Function Calling in the Wild

A Practical Guide to Tool Use

Tool Use

There is a big difference between a model that can call functions and a system that can be trusted to use tools well.

That difference is where a lot of promising agent systems either grow up or quietly fall apart.

On paper, function calling sounds almost deceptively simple. The model gets a set of tool definitions, decides when one is needed, produces structured arguments, and the application executes the request. It feels clean. It feels composable. It feels like the obvious bridge between language models and real software.

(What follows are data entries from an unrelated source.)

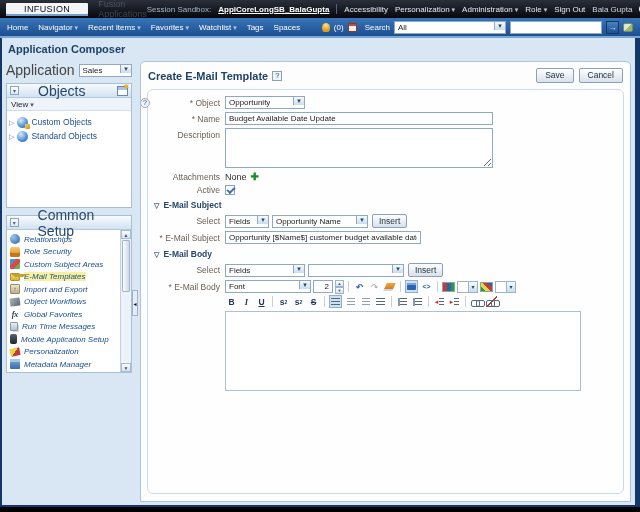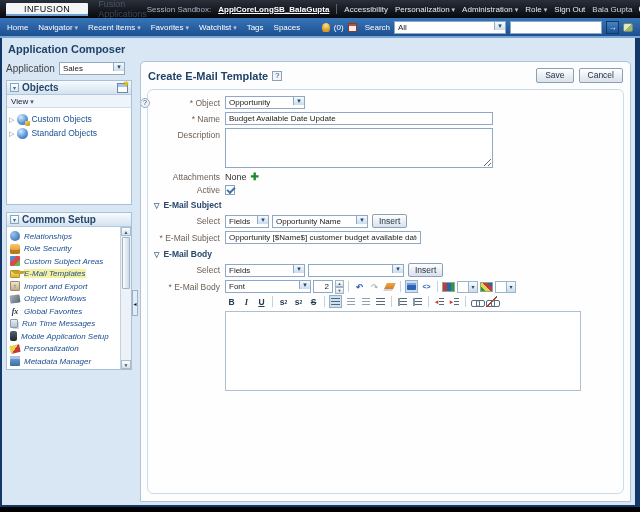--- a/index.html
+++ b/index.html
@@ -51,26 +51,26 @@
   .btn.small { padding:0 6px 1px; height:14px;text-align:center; }
 
   
   .content { position:absolute; top:38px; left:2px; right:5px; bottom:7px; background:#d9e6f4; padding:2px 4px; }
   .page-title { color:#1e4268; font-weight:bold; font-size:11px; padding:3px 2px 6px; }
   .cols { display:flex; align-items:stretch; gap:8px; height:calc(100% - 22px); }
 
   
   .sidebar { width:126px; flex:none; }
   .app-row { display:flex; align-items:center; gap:4px; padding:1px 0 5px; }
-  .app-label { color:#444; font-size:10px; }
+  .app-label { color:#444; font-size:14px; }
   .panel { background:#fff; border:1px solid #a9bfd6; margin-bottom:7px; }
   .panel-h { height:14px; background:linear-gradient(#f7fbfe,#d2e2f1); border-bottom:1px solid #b5c9dc; display:flex; align-items:center; gap:3px; padding:0 3px; }
   .collapse { width:9px; height:9px; border:1px solid #8aa4be; background:linear-gradient(#fff,#dceaf5); display:flex; align-items:center; justify-content:center; cursor:pointer; }
   .collapse::after { content:"▾"; font-size:6px; color:#44688e; }
-  .panel-title { font-weight:bold; color:#27486b; font-size:10px; }
+  .panel-title { font-weight:normal; color:#27486b; font-size:14px;margin-left:16px; }
   .newobj { margin-left:auto; width:11px; height:10px; background:#fdfdfd; border:1px solid #6d87a8; box-shadow:inset 0 3px 0 #a8c6e2; position:relative; cursor:pointer; }
   .newobj::after { content:"✱"; position:absolute; top:-4px; right:-2px; color:#e8b818; font-size:7px; }
   .view-bar { height:13px; background:#eef4fa; border-bottom:1px solid #cfdce9; display:flex; align-items:center; padding:0 4px; }
   .view-menu { font-size:8px; color:#223; cursor:pointer; }
   .view-menu::after { content:" ▾"; font-size:7px; color:#556; }
   .objects-tree { height:96px; padding:4px 2px; }
   .titem { display:flex; align-items:center; gap:3px; height:14px; cursor:pointer; }
   .tw::before { content:"▷"; font-size:7px; color:#778; }
   .globe { width:11px; height:11px; border-radius:50%; background:radial-gradient(circle at 35% 30%,#d8ecff,#5a96d8 55%,#1c5a9e); flex:none; position:relative; }
   .globe.custom::after { content:""; position:absolute; right:-2px; bottom:-1px; width:5px; height:5px; background:linear-gradient(135deg,#f5d84a,#c8922a); border-radius:1px; }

In a controlled demo, it often works exactly that way.

Then production happens.

The model chooses the wrong tool:

It calls a tool before it has enough information.
It invents a parameter that looks reasonable but is invalid.
It retries a failing action without understanding why it failed.
It chooses a write action when it should have retrieved context first.
It bundles steps that should be separated.
It requests something the user is not permitted to do.
It gets stuck in a loop between ambiguity and action.

That is why “the model supports function calling” is not really the interesting claim.

The interesting claim is much harder:

Can the system reliably choose, validate, sequence, permission, observe, and recover around tool use under messy real-world conditions?

That is the actual problem.

And once you see it clearly, you realize that tool use is not mainly a prompt trick. It is a systems design discipline.

The fantasy version of tool use

A lot of early writing about function calling made it sound like the model would naturally become a kind of competent operator once given enough tools. Hand it the schema, describe the affordances well enough, and let the reasoning take over.

That framing was always too optimistic.

Models are very good at producing plausible structured output. That is not the same as being a reliable process executor. Plausibility is exactly what makes poorly designed tool systems dangerous. A bad tool call can look impressively tidy right up to the moment it fails, mutates state incorrectly, leaks information, or sends a workflow drifting somewhere it should never have gone.

What teams often learn the hard way is that function calling does not remove the need for system design.

It increases it.

Tool use is really about operating boundaries

At a high level, reliable function calling depends on a small set of questions being answered well:

When should the model call a tool at all?
Which tool is the right one?
What arguments are required?
What can safely be inferred, and what must be confirmed?
What permissions apply in this context?
What preconditions must be checked before execution?
What happens if the call fails?
How do we know whether the model made a good choice?
How do we improve the system over time?

If those questions are not answered at the application level, the model ends up carrying too much ambiguity. That is usually where reliability begins to collapse.

The good news is that strong patterns emerge quickly once you stop treating tool use like magic and start treating it like infrastructure.

Principle 1: tools should be easy to choose correctly

One of the biggest self-inflicted problems in tool-calling systems is ambiguity.

If several tools overlap loosely, the model will confuse them. If names are generic, the model will generalize badly. If descriptions are vague, the wrong tool can still look semantically plausible. If a single tool handles too many modes, behavior becomes inconsistent.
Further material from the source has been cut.